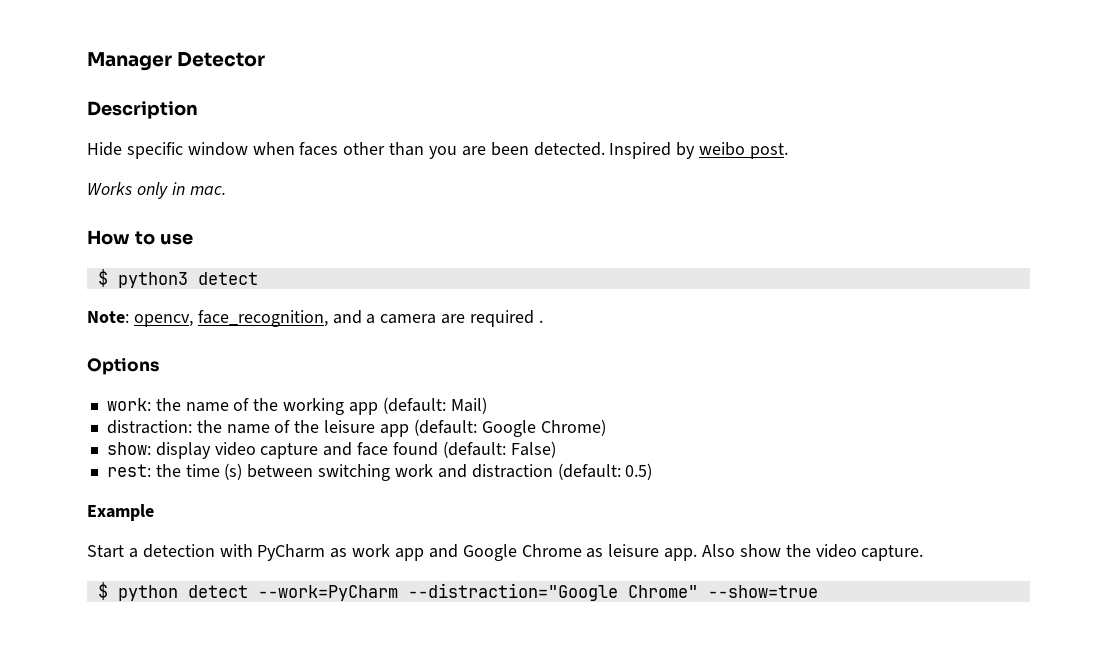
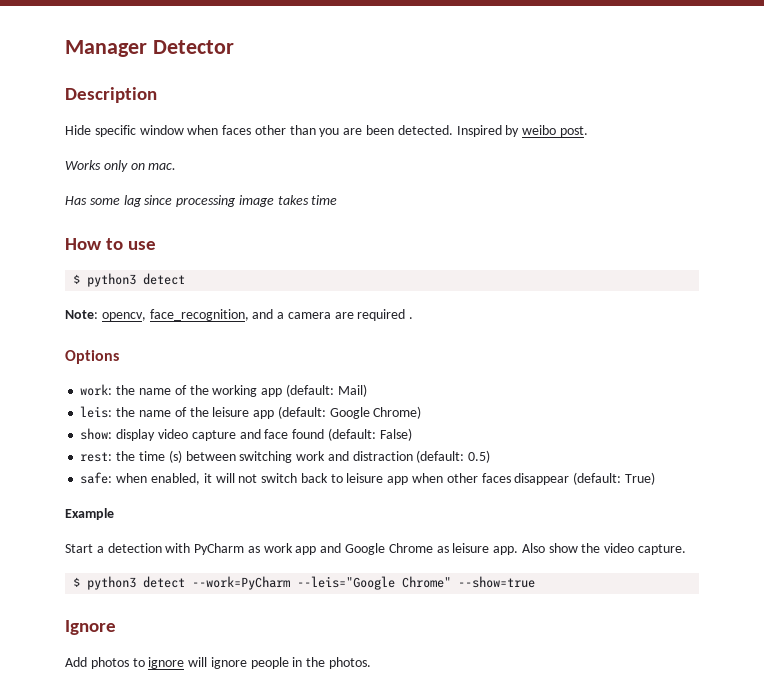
- Works only in mac.
+ Works only on mac.
+ Has some lag since processing image takes time
- distraction: the name of the leisure app (default: Google Chrome)
+ leis: the name of the leisure app (default: Google Chrome)
+ safe: when enabled, it will not switch back to leisure app when other faces disappear (default: True)
- $ python detect --work=PyCharm --distraction="Google Chrome" --show=true
+ $ python3 detect --work=PyCharm --leis="Google Chrome" --show=true
+ Ignore
+ Add photos to ignore will ignore people in the photos.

**Exercise details**
Would you please give the material above again, unchanged but without pictures?

**Solution below**
- Works only in mac.
+ Works only on mac.
+ Has some lag since processing image takes time
- distraction: the name of the leisure app (default: Google Chrome)
+ leis: the name of the leisure app (default: Google Chrome)
+ safe: when enabled, it will not switch back to leisure app when other faces disappear (default: True)
- $ python detect --work=PyCharm --distraction="Google Chrome" --show=true
+ $ python3 detect --work=PyCharm --leis="Google Chrome" --show=true
+ Ignore
+ Add photos to ignore will ignore people in the photos.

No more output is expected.